(Excerpted records Opens)

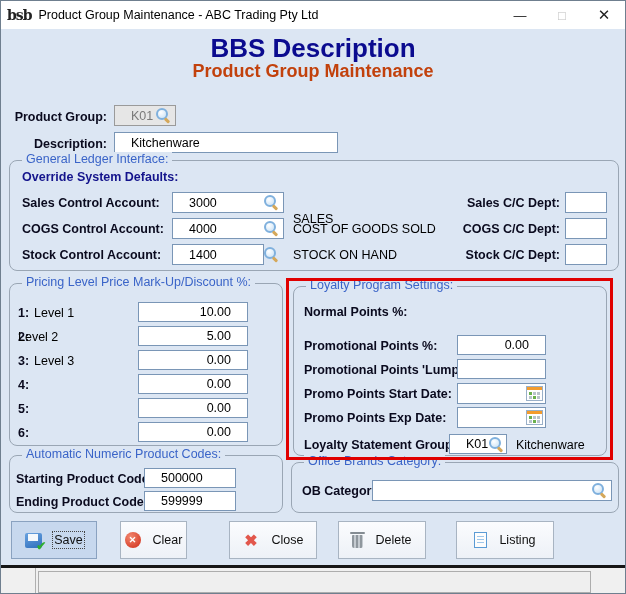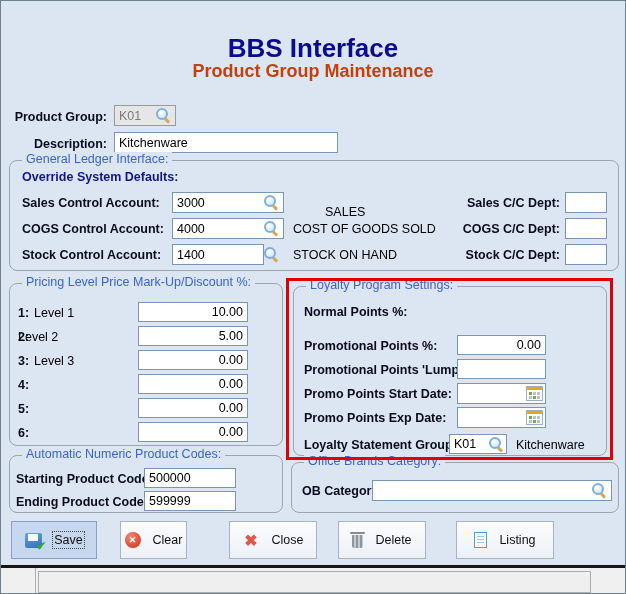--- a/index.html
+++ b/index.html
@@ -38,21 +38,21 @@
     position:absolute; top:60px; left:0; right:0; text-align:center;
     font-size:18px; font-weight:bold; color:#c2410c;
   }
 
   
   .lbl { position:absolute; font-size:12.5px; font-weight:bold; color:#0a0a1e; white-space:nowrap;text-align:center; }
   .txt { position:absolute; font-size:12.5px; color:#000; white-space:nowrap; }
   input {
     position:absolute; border:1px solid #7a96b6; background:#fff;
     font-family:"Liberation Sans", sans-serif; font-size:12.5px; color:#000;
-    padding:1px 4px; height:21px; outline:none;
+    padding:1px 16px; height:21px; outline:none;
   }
   input.num { text-align:right; }
   input.gray { background:#e6e6e6; color:#7a7a7a; border-color:#9a9a9a; }
 
   
   .mag { position:absolute; width:15px; height:15px; cursor:pointer; }
   .mag::before {
     content:""; position:absolute; left:0; top:0; width:8px; height:8px;
     border:2px solid #7fb0dd; border-radius:50%;
     background:radial-gradient(circle at 35% 30%, #ffffff, #c7e0f5);
@@ -108,39 +108,48 @@
   .sep-line { position:absolute; left:0; right:0; top:564px; height:3px; background:#161616; }
   .status-area { position:absolute; left:0; right:0; top:567px; bottom:0; background:#f0f0f0; }
   .status-cell { position:absolute; left:0; top:0; bottom:0; width:35px; border-right:1px solid #b0b0b0; }
   .status-box { position:absolute; left:37px; top:3px; width:553px; height:22px; border:1px solid #adadad; background:#efefef; }
 </style>
 </head>
 <body>
 
 <div class="window">
 
-
-  <div class="page-title">BBS Interface</div>
+  <div class="titlebar">
+    <span class="app-logo">bsb</span>
+    <span class="win-title">Product Group Maintenance - ABC Trading Pty Ltd</span>
+    <div class="win-controls">
+      <span class="win-btn">—</span>
+      <span class="win-btn max">□</span>
+      <span class="win-btn close">✕</span>
+    </div>
+  </div>
+
+  <div class="page-title">BBS Description</div>
   <div class="page-subtitle">Product Group Maintenance</div>
 
   <span class="lbl" style="left:8px; top:109px; width:98px; text-align:right;">Product Group:</span>
   <input class="gray" style="left: 113px; top: 104px; width: 62px; padding-right: 20px;" value="K01">
   <span class="mag" style="left:155px; top:107px;"></span>
 
   <span class="lbl" style="left:8px; top:136px; width:98px; text-align:right;">Description:</span>
   <input style="left: 113px; top: 131px; width: 224px;" value="Kitchenware">
 
   <div class="groupbox" style="left:8px; top:159px; width:610px; height:111px;">
     <span class="legend">General Ledger Interface:</span>
     <span class="override">Override System Defaults:</span>
 
     <span class="lbl" style="left:12px; top:35px;">Sales Control Account:</span>
     <input style="left: 162px; top: 31px; width: 112px; padding-right: 20px;" value="3000">
     <span class="mag" style="left:254px; top:34px;"></span>
-    <span class="txt" style="left:283px; top:44px;margin-left:32px;">SALES</span>
+    <span class="txt" style="left:283px; top:51px;">SALES</span>
     <span class="lbl" style="left:400px; top:35px; width:150px; text-align:right;">Sales C/C Dept:</span>
     <input style="left: 555px; top: 31px; width: 42px;" value="">
 
     <span class="lbl" style="left:12px; top:61px;">COGS Control Account:</span>
     <input style="left: 162px; top: 57px; width: 112px; padding-right: 20px;" value="4000">
     <span class="mag" style="left:254px; top:60px;"></span>
     <span class="txt" style="left:283px; top:61px;">COST OF GOODS SOLD</span>
     <span class="lbl" style="left:400px; top:61px; width:150px; text-align:right;">COGS C/C Dept:</span>
     <input style="left: 555px; top: 57px; width: 42px;" value="">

(Excerpted records Closes)

### Exercise instructions
Lines containing the word "Account": copy every one of them from the records above.

### Solution below
     <span class="lbl" style="left:12px; top:35px;">Sales Control Account:</span>
     <span class="lbl" style="left:12px; top:61px;">COGS Control Account:</span>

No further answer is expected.